Exercise objective ->
How many lines in these records hold the string "position"? Reply with the number alone.

Web interface edit records:

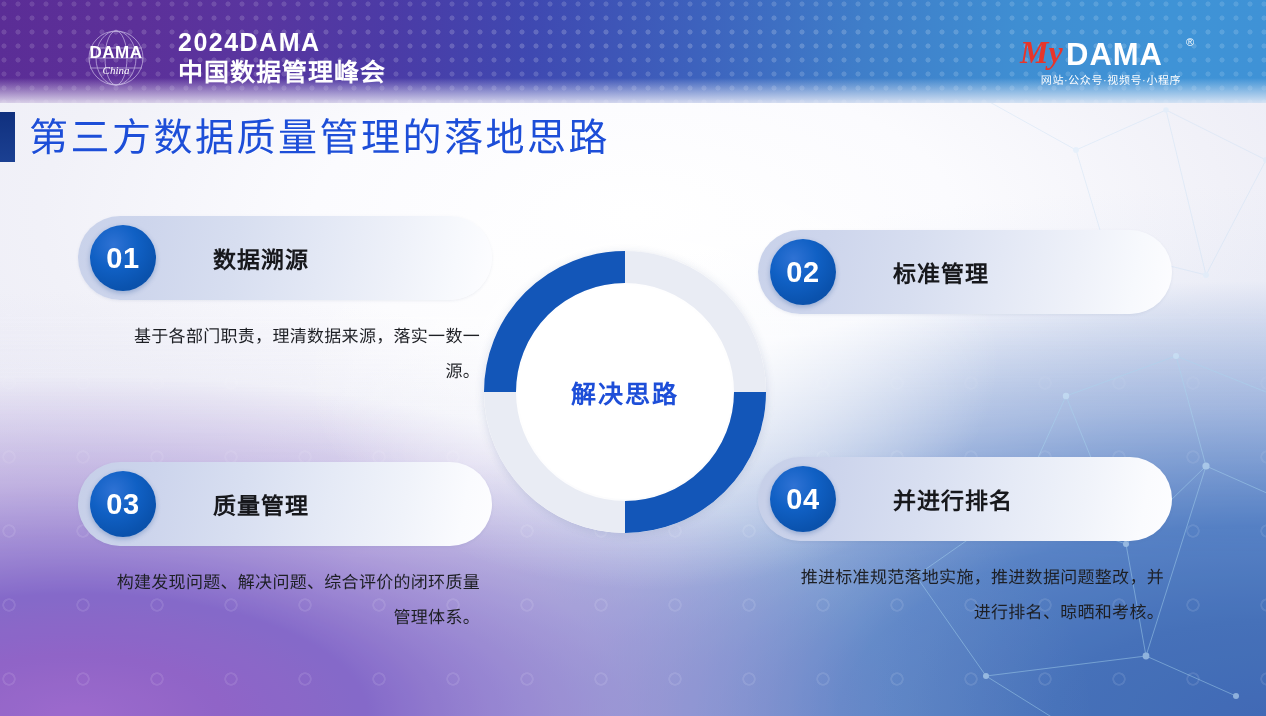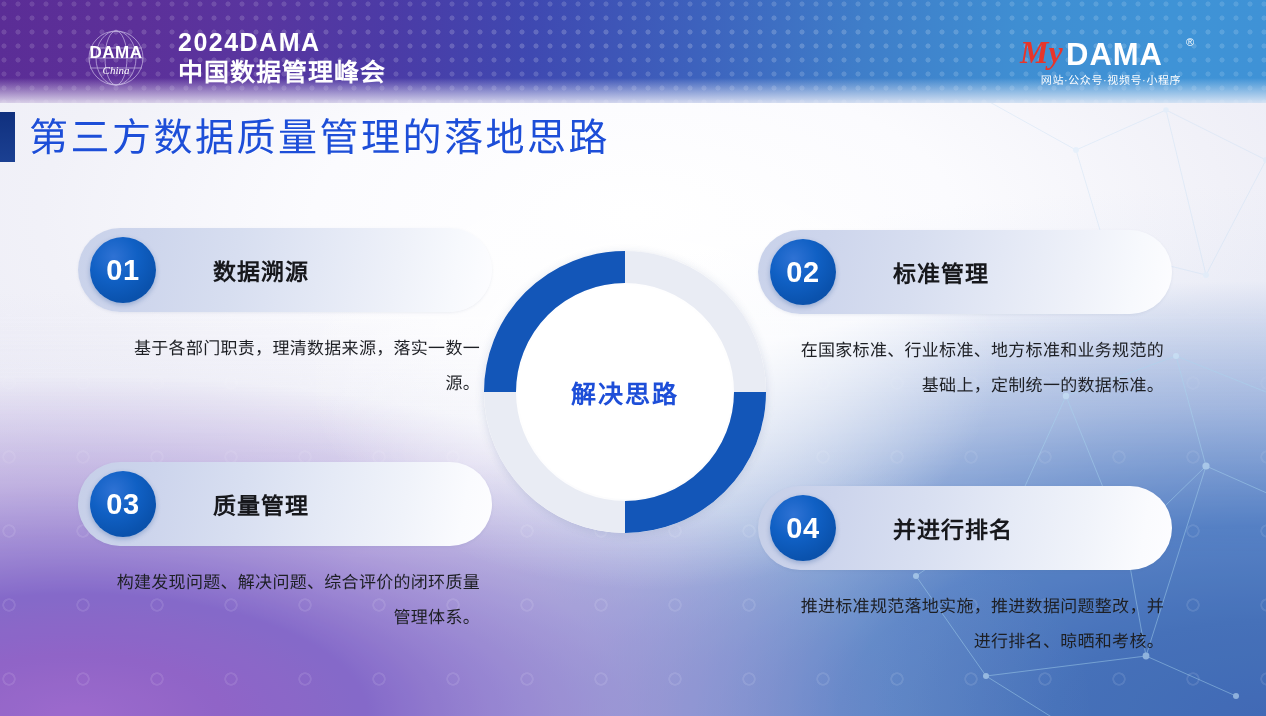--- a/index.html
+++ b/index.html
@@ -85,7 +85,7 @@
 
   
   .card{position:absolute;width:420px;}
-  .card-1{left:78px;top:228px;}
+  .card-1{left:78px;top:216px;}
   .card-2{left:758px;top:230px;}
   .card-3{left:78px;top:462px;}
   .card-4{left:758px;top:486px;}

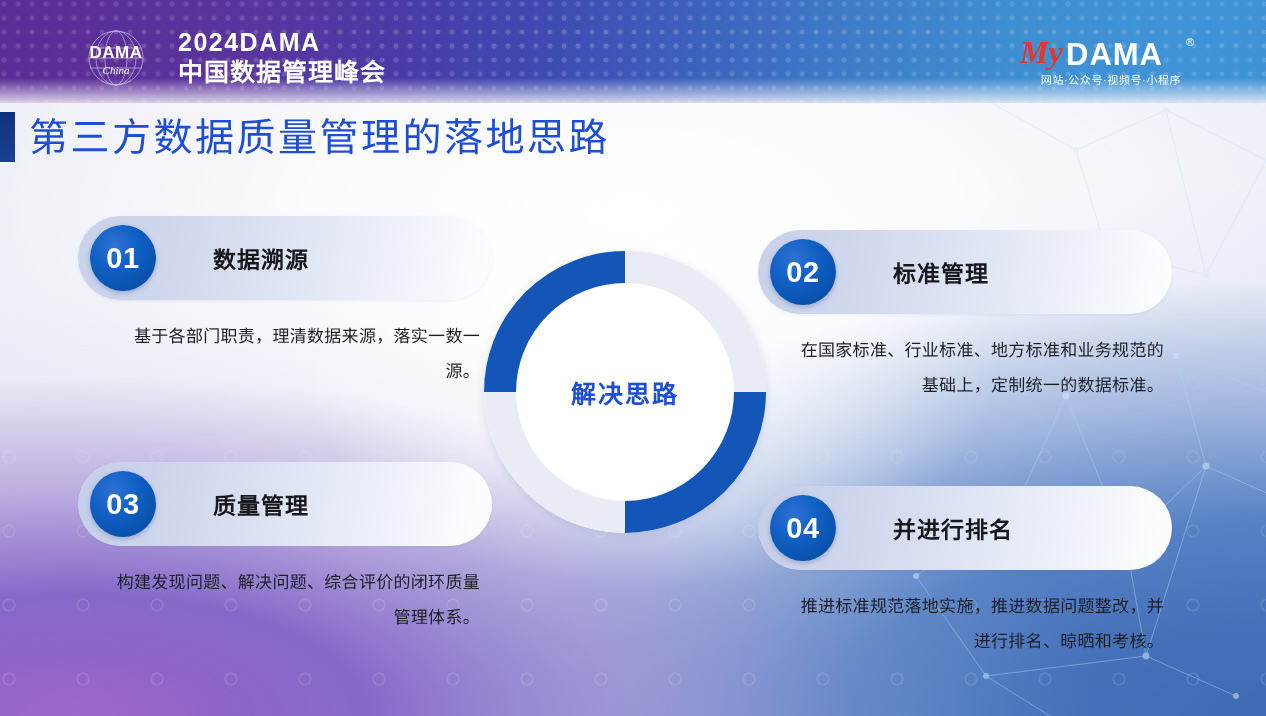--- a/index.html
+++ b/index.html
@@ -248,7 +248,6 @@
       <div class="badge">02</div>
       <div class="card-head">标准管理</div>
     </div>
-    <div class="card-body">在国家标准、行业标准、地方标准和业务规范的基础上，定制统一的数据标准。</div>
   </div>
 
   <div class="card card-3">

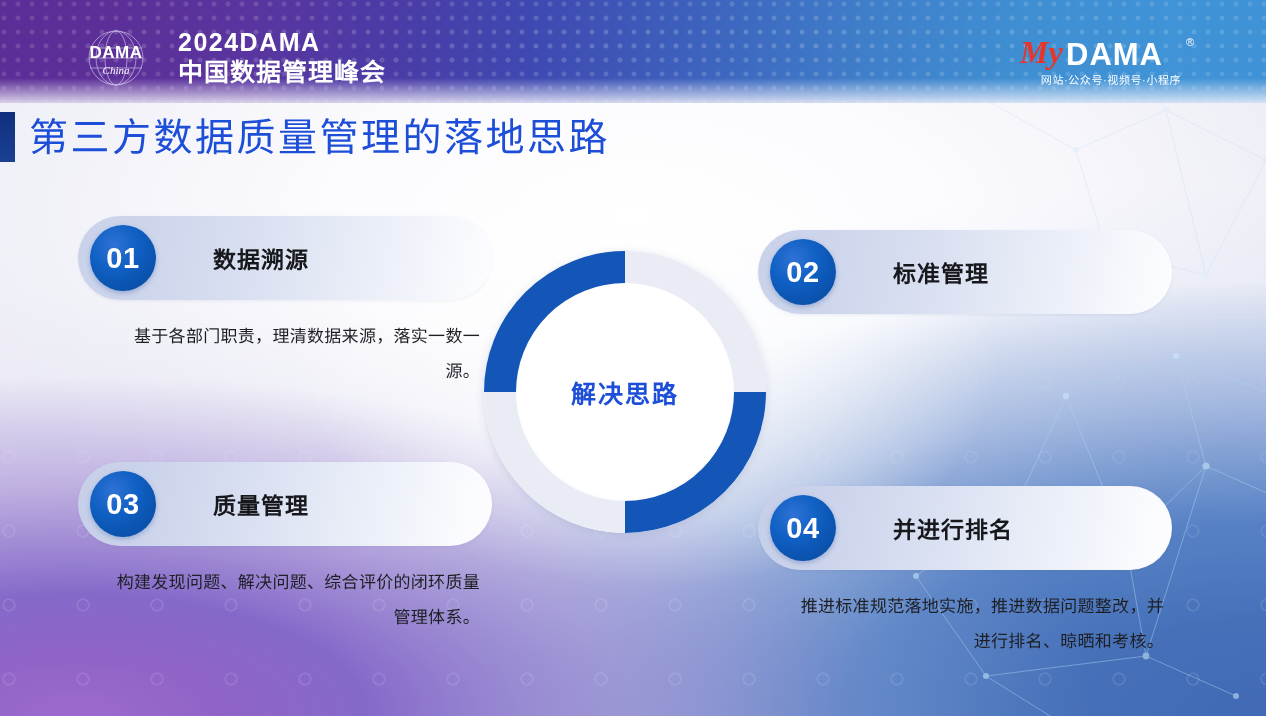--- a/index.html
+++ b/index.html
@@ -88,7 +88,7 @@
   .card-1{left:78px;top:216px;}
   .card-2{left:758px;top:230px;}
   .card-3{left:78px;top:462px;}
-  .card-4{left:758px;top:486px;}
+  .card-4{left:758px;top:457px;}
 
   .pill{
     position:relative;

Output for this task ->
2